**Prompt:** Pictures left aside, return the lines below exactly, from the one with "VERTICAL LEG FOR" to the end, including both ends.

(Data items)

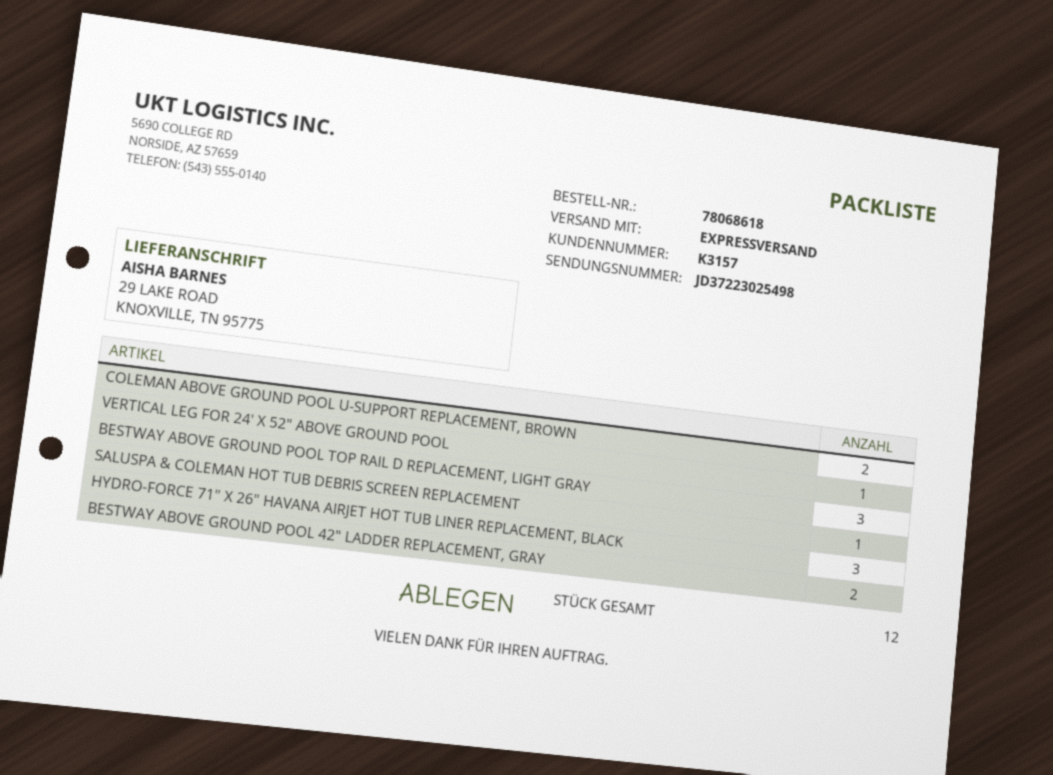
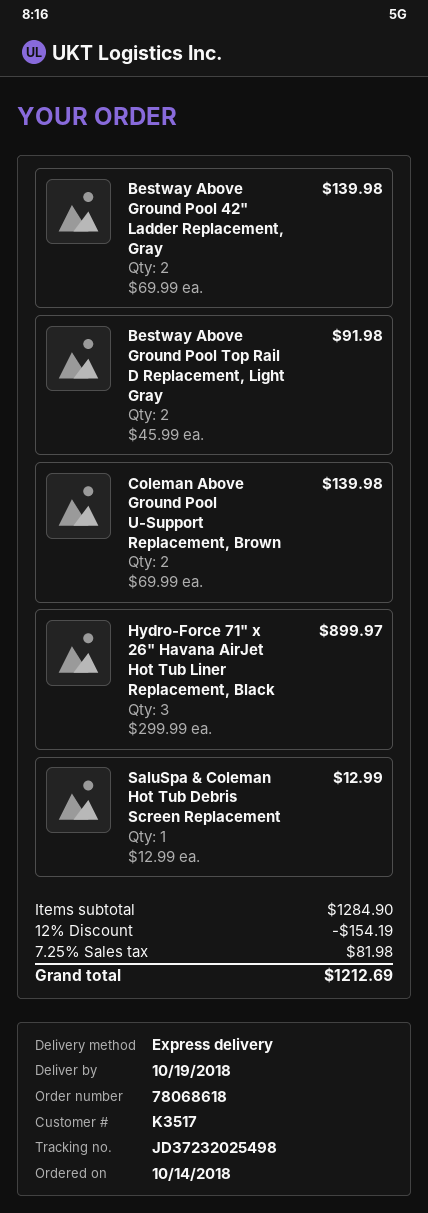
customer number: K3157 -> K3517
tracking number: JD37223025498 -> JD37232025498
VERTICAL LEG FOR 24' X 52" ABOVE GROUND POOL: 1 -> none
BESTWAY ABOVE GROUND POOL TOP RAIL D REPLACEMENT, LIGHT GRAY: 3 -> 2

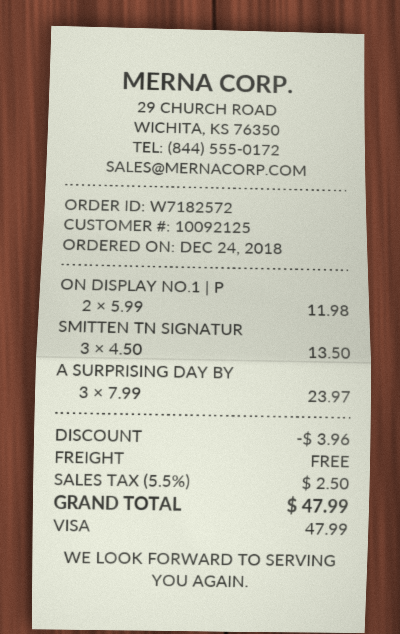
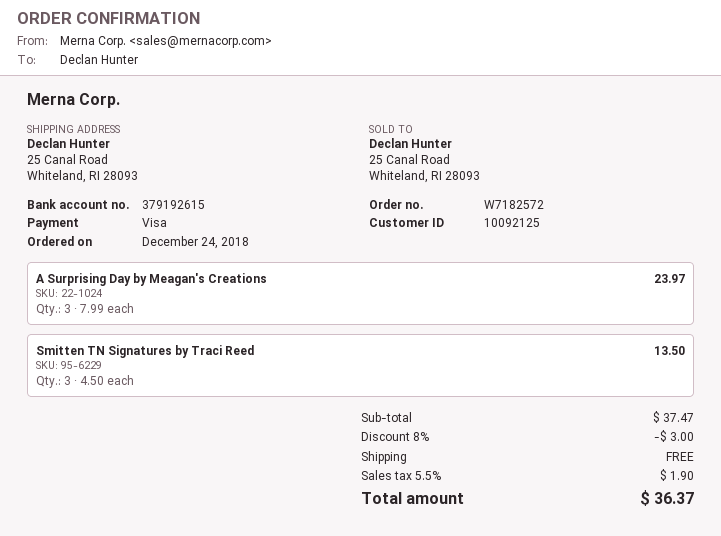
ON DISPLAY NO.1 | P: 2 x 5.99 = 11.98 -> none
discount: 3.96 -> 3.00
tax: 5.5% = 2.50 -> 5.5% = 1.90
total: 47.99 -> 36.37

**Task output:**
VERTICAL LEG FOR 24' X 52" ABOVE GROUND POOL: 1 -> none
BESTWAY ABOVE GROUND POOL TOP RAIL D REPLACEMENT, LIGHT GRAY: 3 -> 2

ON DISPLAY NO.1 | P: 2 x 5.99 = 11.98 -> none
discount: 3.96 -> 3.00
tax: 5.5% = 2.50 -> 5.5% = 1.90
total: 47.99 -> 36.37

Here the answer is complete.